Simple literals are masked #127

wschella · 2018-04-26T14:25:47Z

Due to https://github.com/rdfjs/representation-task-force/blob/master/interface-spec.html#L231-L233
you can't create simple literals, as they would automatically become typed literals with a xsd:string datatype.

I can see why this makes sense from a usability perspective (or some spec stuff I don't know about), but wouldn't it also make sense to not do this? As the RDFJS data model arguably is an interop and representation format, information that is lost like this is might not be recoverable (eg. if you don't control the parsing of the query/expression/triples/...).

Relevant problem: some functions in the SPARQL spec, specifically those on strings explicitly only take simple literals (eg: regex, langMatches) as arguments.

What is the argumentation behind this choice?

acoburn · 2018-04-26T14:36:08Z

From the RDF 1.1 specification:

Simple literals are syntactic sugar for abstract syntax literals with the datatype IRI http://www.w3.org/2001/XMLSchema#string.

Which means that a simple literal with no datatype is semantically equivalent to a literal (with the same lexical form) typed with xsd:string. So while a concrete syntax may or may not include the datatype for a string literal, under RDF 1.1, they would be considered equivalent.

wschella · 2018-04-26T14:55:59Z

Well, then the SPARQL spec is inconsistent, or at least confusing in respect to this matter. Thanks for the prompt reply.

blake-regalia · 2018-04-26T16:16:47Z

Btw, graphy will let you know whether or not you parsed the literal from a simple literal, see here: https://github.com/blake-regalia/graphy.js/blob/master/README.md#literal-extends-term-implements-rdfjs-literal

wschella · 2018-04-26T17:16:51Z

@blake-regalia that's an interesting approach, i believe in rdf-data-model it would work as well. It's not quite robust, but it's something!

blake-regalia · 2018-04-26T17:41:39Z

What is not robust about it? Can you give an example? I'd be curious to hear more.

wschella · 2018-04-26T18:02:58Z

The moment serializing and deserializing is done, or any library in a data pipeline would in any way, shape, or form just copy the datatype, this cool trick would no longer work.

blake-regalia · 2018-04-26T18:15:47Z

Sure, but at that point it's sort of out of the hands of the parser anyways. Would you find it more appropriate if there was a meta-data flag on the Literal object as well, such as .isSimple ?

RubenVerborgh · 2018-04-26T20:41:58Z

It's a syntactical difference; this should not end up in the model.

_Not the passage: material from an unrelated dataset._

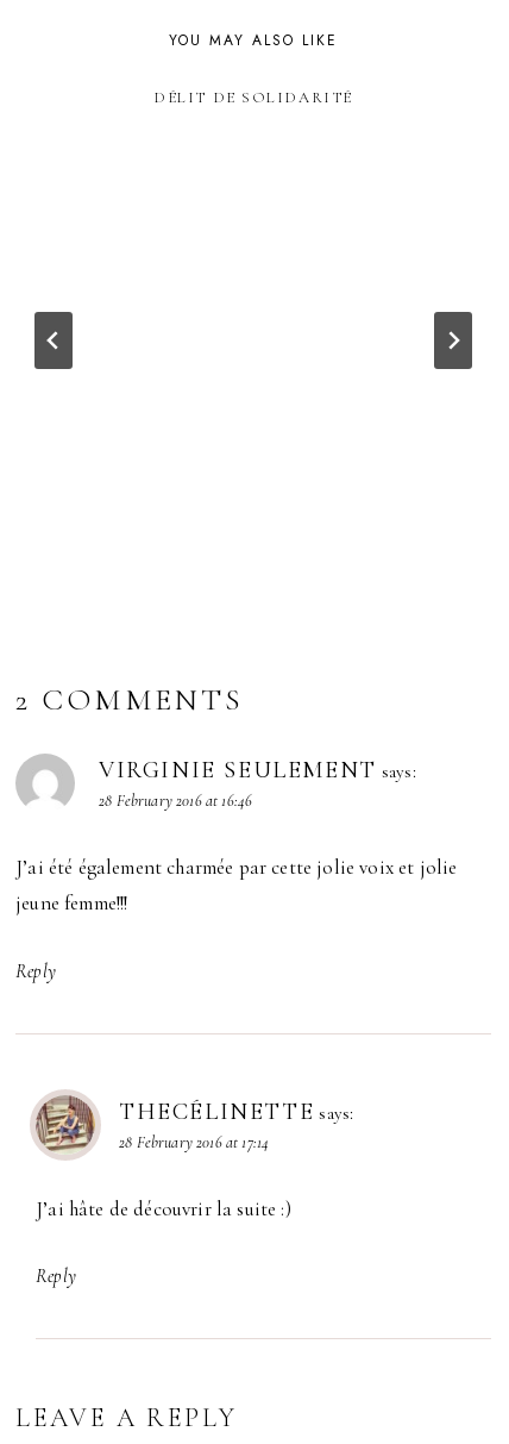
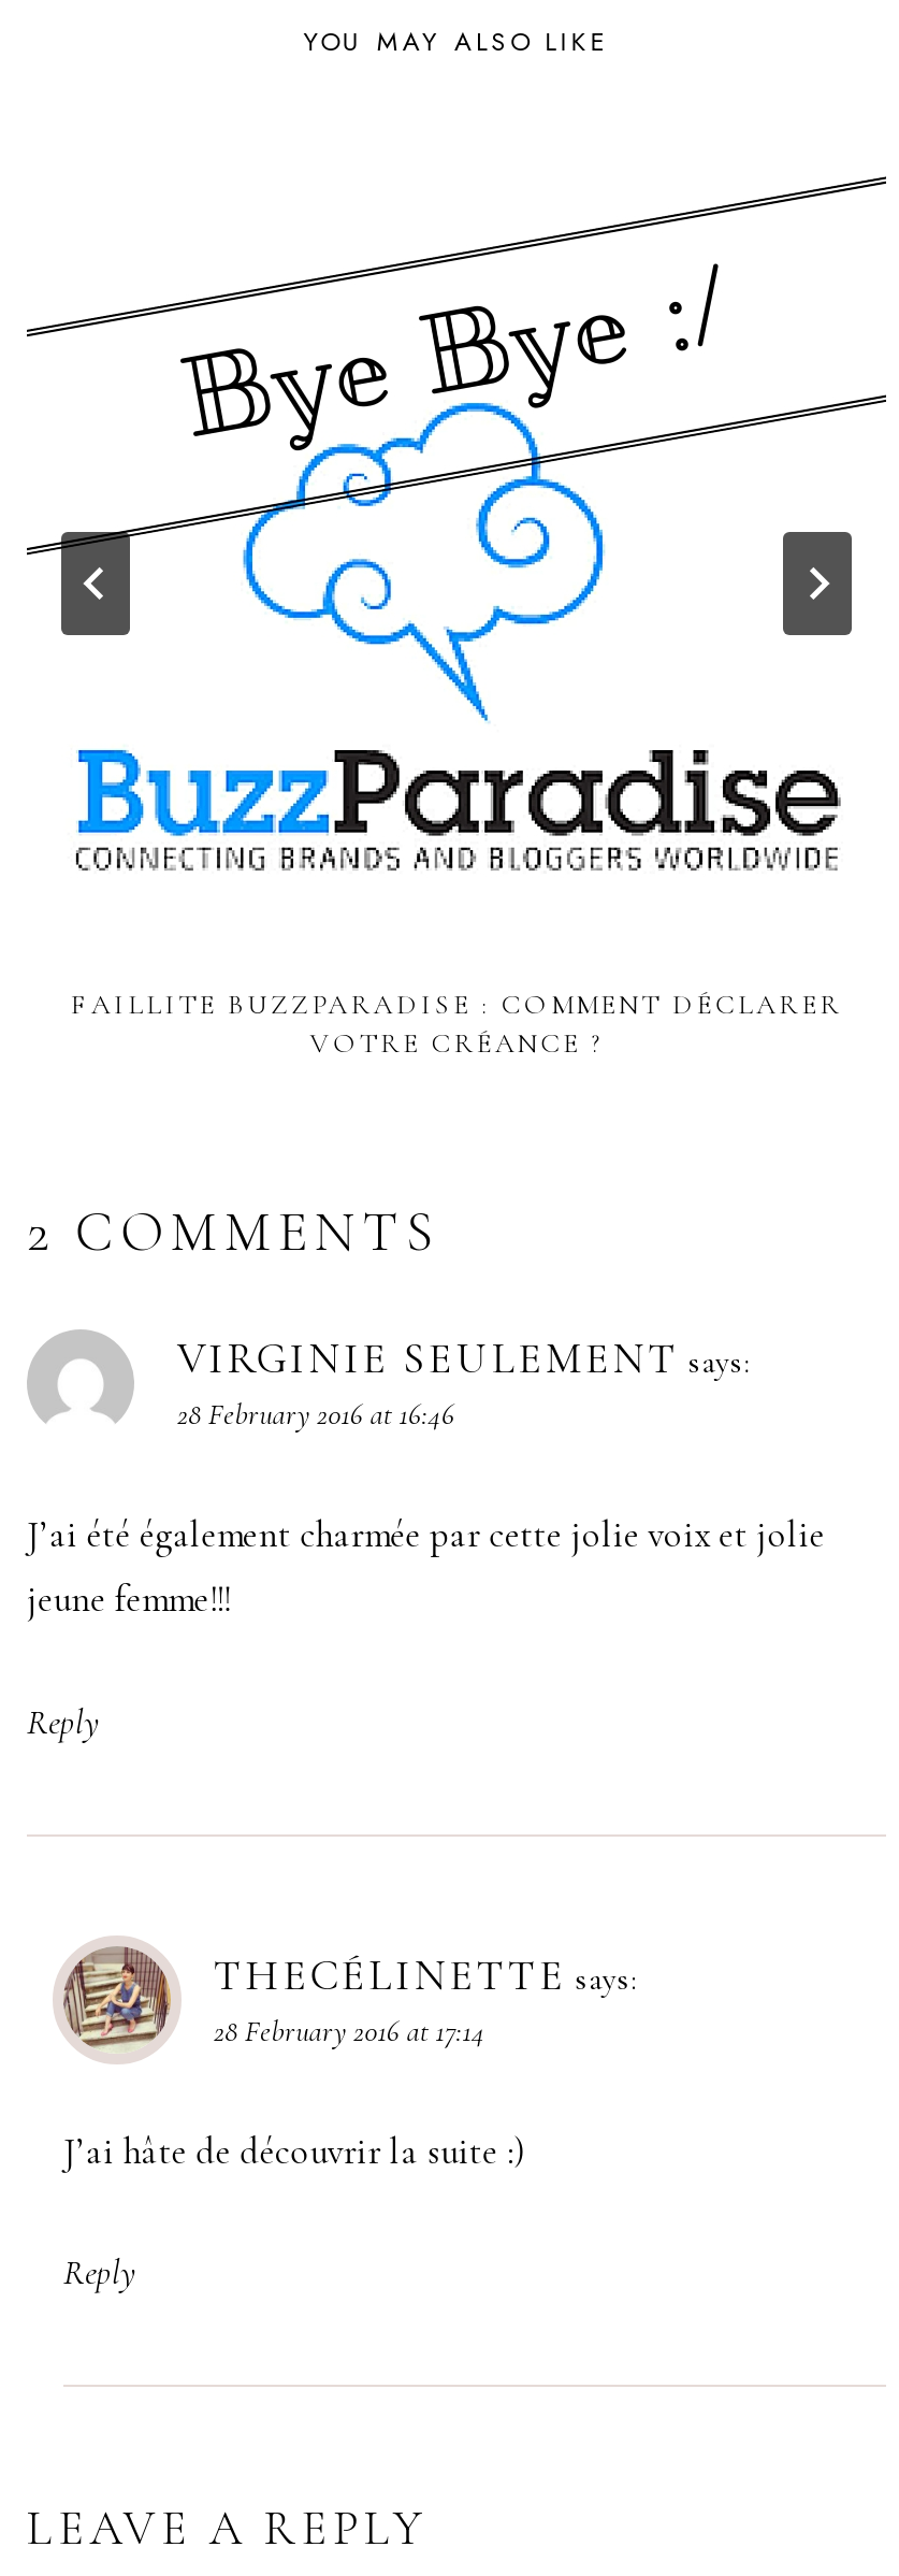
none -> [25,175,888,723] [image]
none -> [74,747,843,874] [image]
[154,88,353,107] DÉLIT DE SOLIDARITÉ -> [70,988,843,1061] FAILLITE BUZZPARADISE : COMMENT DÉCLARER | VOTRE CRÉANCE ?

For all purposes, "a" === "a"^^xsd:string.

blake-regalia · 2018-04-26T21:11:00Z

Yes, we're not discussing incorporating this in the model -- just a conversation about a library feature that tracks syntactic metadata.

RubenVerborgh · 2018-04-26T21:12:18Z

Yeah, so I would advice against .isSimple.

elf-pavlik · 2018-04-26T21:13:21Z

Well, then the SPARQL spec is inconsistent, or at least confusing in respect to this matter. Thanks for the prompt reply.

Looking at references to SPARQL 1.1 spec, I agree it seems to have certain lack of clarity

https://www.w3.org/TR/sparql11-query/#func-strings

17.4.3.1.1 String arguments
Certain functions (e.g. REGEX, STRLEN, CONTAINS) take a string literal as an argument and accept a simple literal, a plain literal with language tag, or a literal with datatype xsd:string. They then act on the lexcial form of the literal.
The term string literal is used in the function descriptions for this. Use of any other RDF term will cause a call to the function to raise an error.

Section above seems to distinguish between simple literal and literal with datatype xsd:string

https://www.w3.org/TR/sparql11-query/#func-regex

xsd:boolean  REGEX (string literal text, simple literal pattern)
xsd:boolean  REGEX (string literal text, simple literal pattern, simple literal flags)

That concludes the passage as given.